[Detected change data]
◇ ◇ ◇ ◇ ◇

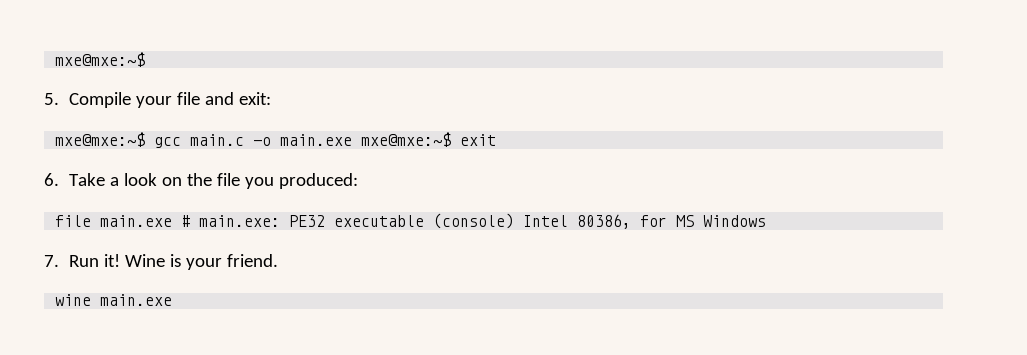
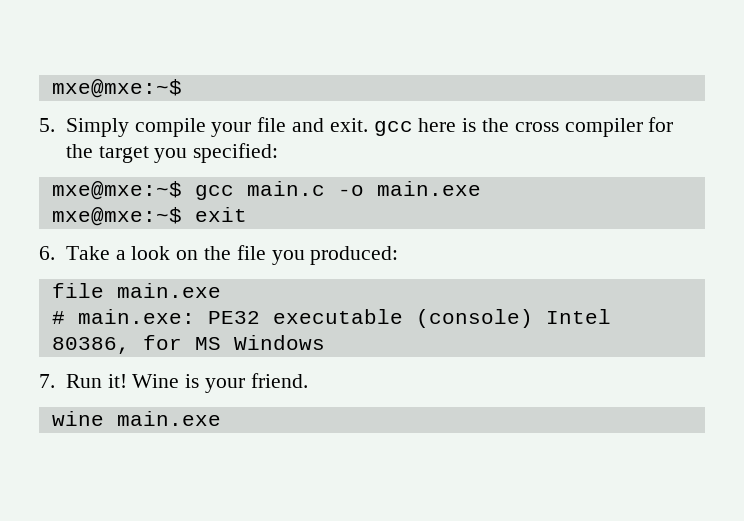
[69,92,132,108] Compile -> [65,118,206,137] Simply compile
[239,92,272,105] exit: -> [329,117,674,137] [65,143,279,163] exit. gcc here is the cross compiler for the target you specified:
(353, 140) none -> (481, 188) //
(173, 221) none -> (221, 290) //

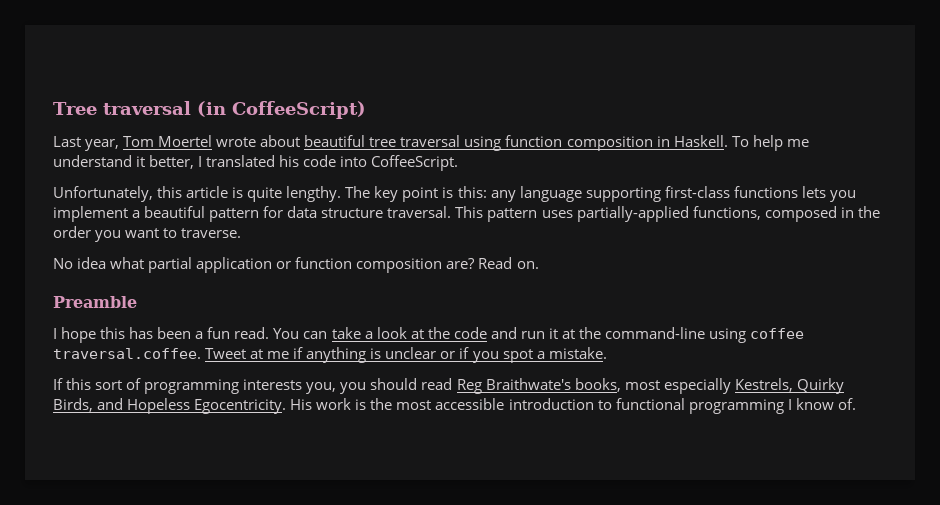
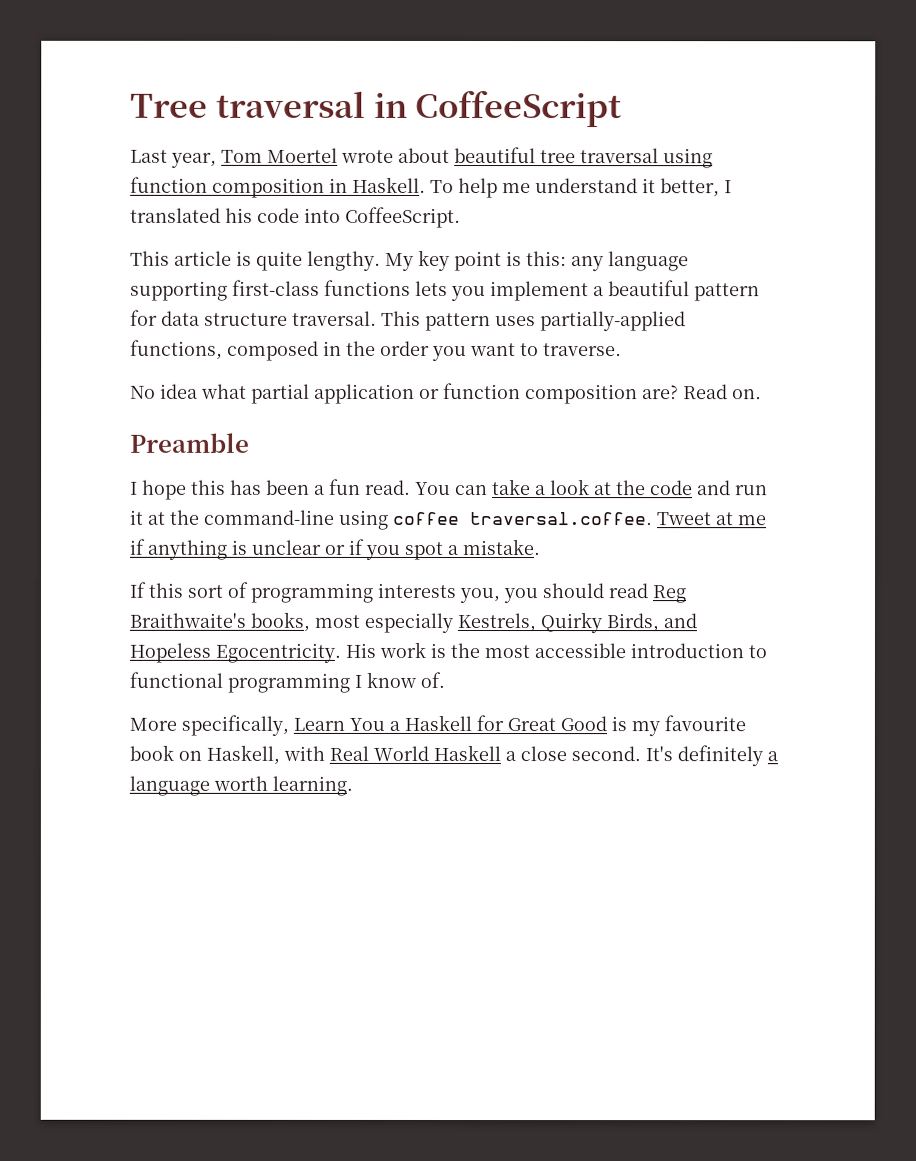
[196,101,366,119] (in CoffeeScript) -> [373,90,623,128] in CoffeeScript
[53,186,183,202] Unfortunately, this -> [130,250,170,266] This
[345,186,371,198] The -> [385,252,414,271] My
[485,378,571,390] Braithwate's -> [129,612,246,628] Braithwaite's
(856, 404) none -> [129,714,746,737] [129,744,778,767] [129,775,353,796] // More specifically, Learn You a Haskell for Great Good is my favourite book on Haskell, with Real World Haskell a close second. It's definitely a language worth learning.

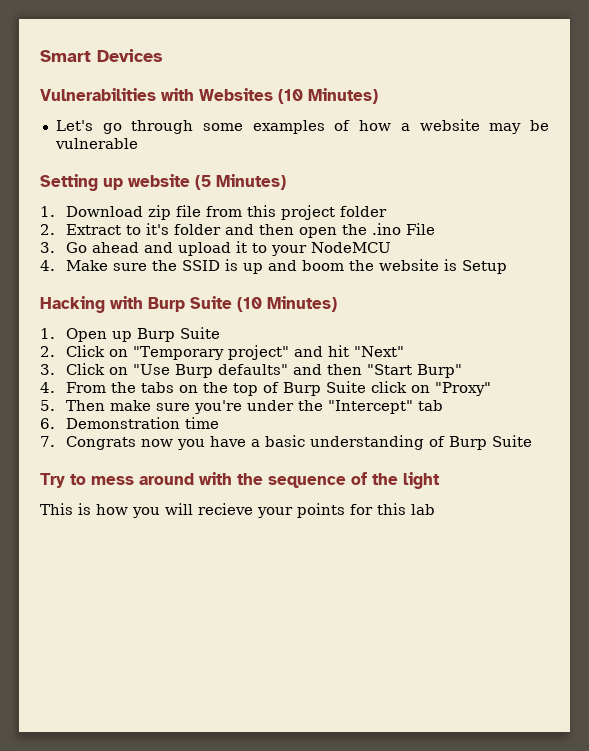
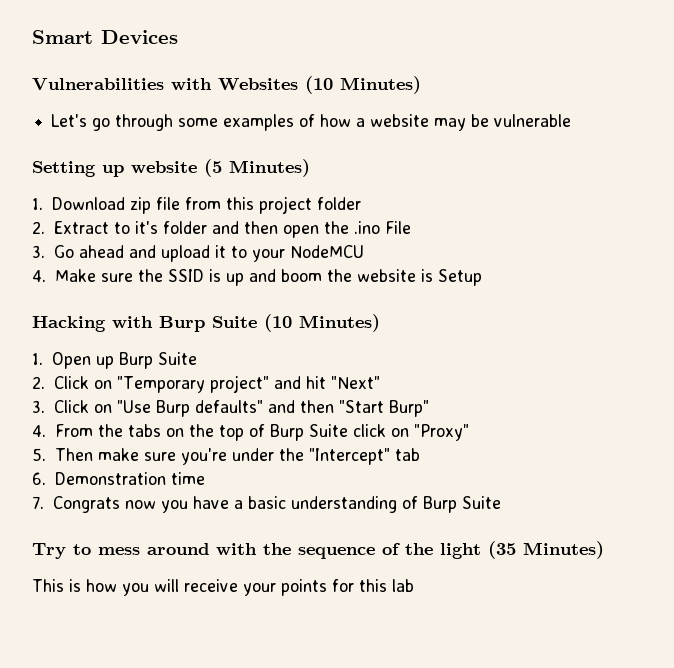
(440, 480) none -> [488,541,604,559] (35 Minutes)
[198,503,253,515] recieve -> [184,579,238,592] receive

◇ ◇ ◇ ◇ ◇

• What is required: Within the entries above, give again exactly the lines starting at the one that contains "[345,186,371,198] The -> [385,252,414,271] My" and ending at the one that contains "(440, 480) none", leaving out the pictures.

• Task result:
[345,186,371,198] The -> [385,252,414,271] My
[485,378,571,390] Braithwate's -> [129,612,246,628] Braithwaite's
(856, 404) none -> [129,714,746,737] [129,744,778,767] [129,775,353,796] // More specifically, Learn You a Haskell for Great Good is my favourite book on Haskell, with Real World Haskell a close second. It's definitely a language worth learning.

(440, 480) none -> [488,541,604,559] (35 Minutes)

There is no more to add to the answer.